Content revision data
◇ ◇ ◇ ◇
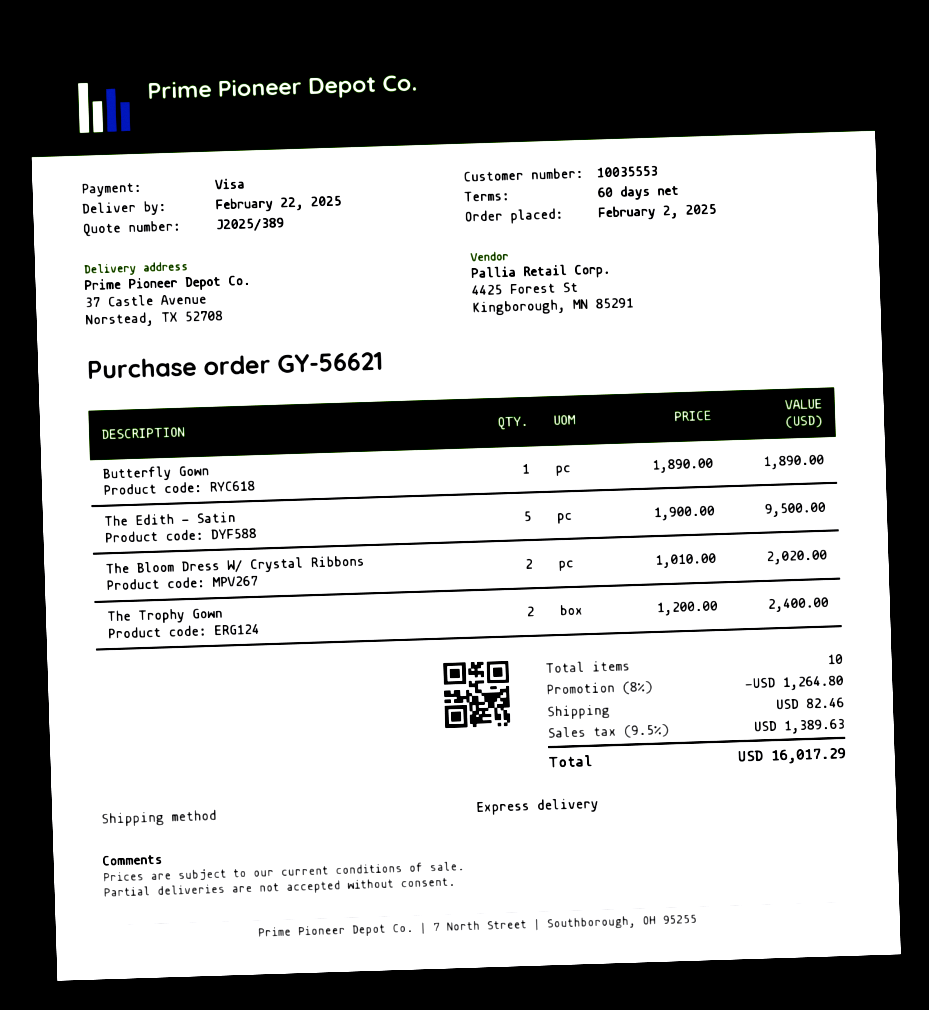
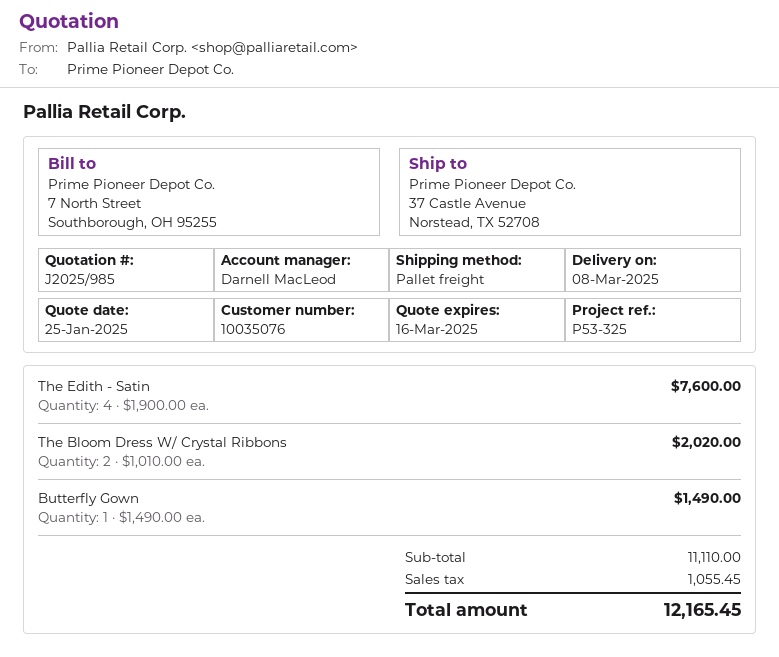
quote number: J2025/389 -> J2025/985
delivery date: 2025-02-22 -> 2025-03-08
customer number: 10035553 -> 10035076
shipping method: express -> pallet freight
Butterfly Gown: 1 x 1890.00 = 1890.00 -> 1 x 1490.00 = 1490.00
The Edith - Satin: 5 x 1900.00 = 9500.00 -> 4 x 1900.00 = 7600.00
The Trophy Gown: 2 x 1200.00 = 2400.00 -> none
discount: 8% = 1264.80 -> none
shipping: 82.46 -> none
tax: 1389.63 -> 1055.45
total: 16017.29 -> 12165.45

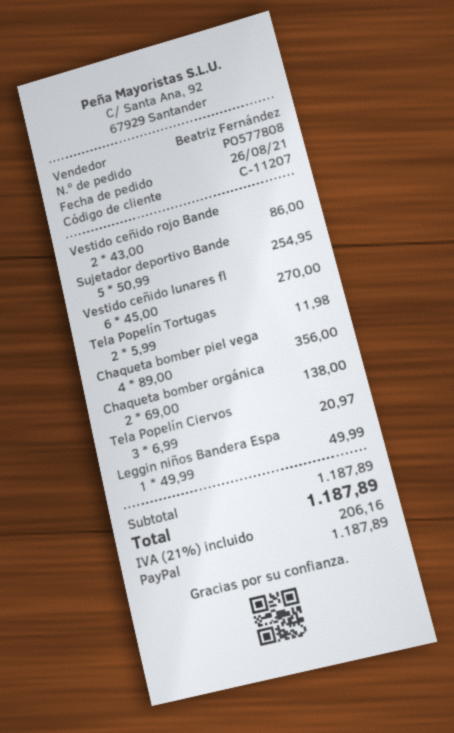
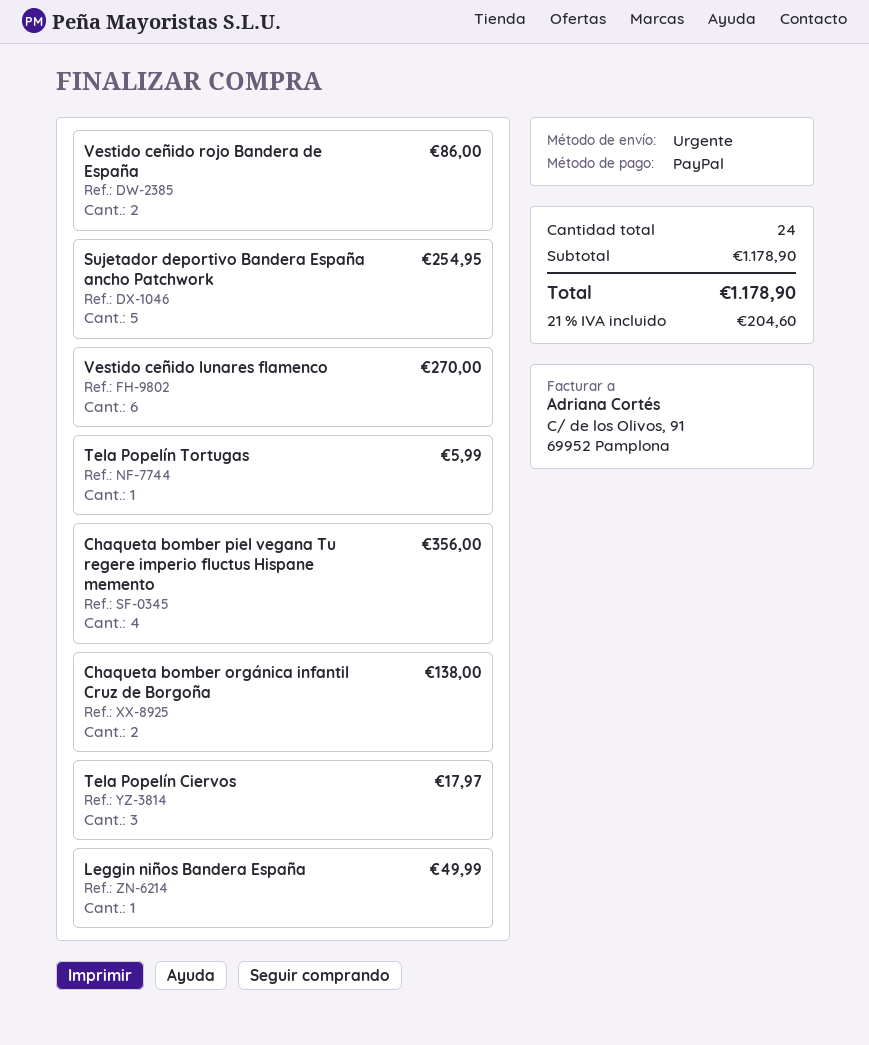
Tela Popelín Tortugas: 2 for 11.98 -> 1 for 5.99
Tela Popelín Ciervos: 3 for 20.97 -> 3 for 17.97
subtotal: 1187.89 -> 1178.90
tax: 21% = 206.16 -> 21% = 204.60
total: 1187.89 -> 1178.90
◇ ◇ ◇ ◇
## Required work
The answer must be the lines from the one containing "subtotal: 1187.89 -> 1178.90" to the final line of the data above, copied exactly, both included, with nothing added.

## Task answer
subtotal: 1187.89 -> 1178.90
tax: 21% = 206.16 -> 21% = 204.60
total: 1187.89 -> 1178.90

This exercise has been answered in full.